Version comparison data:
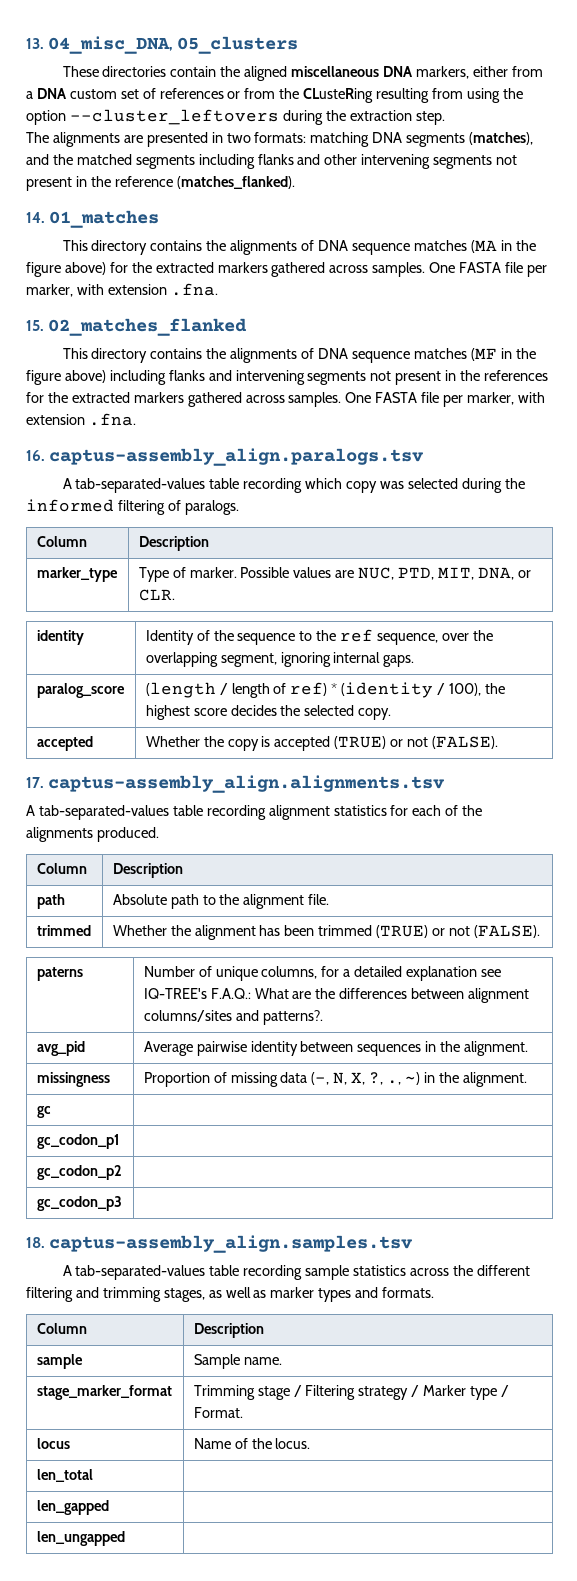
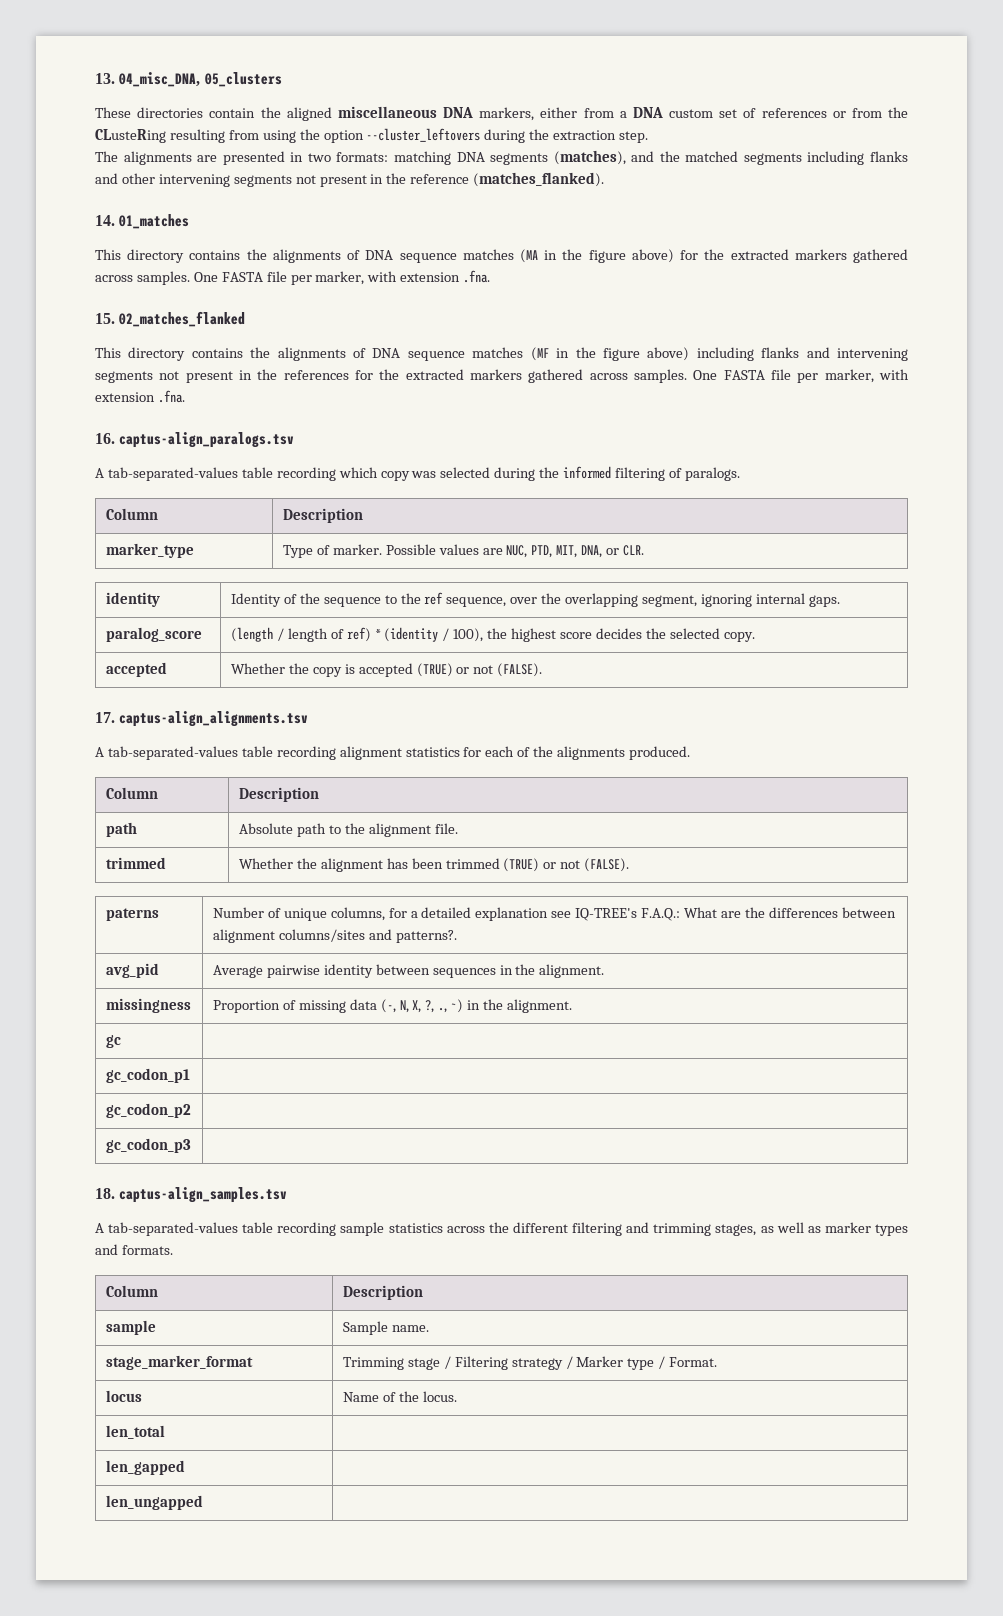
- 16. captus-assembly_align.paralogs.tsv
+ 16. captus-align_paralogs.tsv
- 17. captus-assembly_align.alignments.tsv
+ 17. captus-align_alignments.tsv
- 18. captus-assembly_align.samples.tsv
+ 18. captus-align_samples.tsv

→ YOUR INSTRUCTIONS: Pictures are to be dropped, and every record is to be copied exactly.

→ SOLUTION TO THE EXERCISE:
- 16. captus-assembly_align.paralogs.tsv
+ 16. captus-align_paralogs.tsv
- 17. captus-assembly_align.alignments.tsv
+ 17. captus-align_alignments.tsv
- 18. captus-assembly_align.samples.tsv
+ 18. captus-align_samples.tsv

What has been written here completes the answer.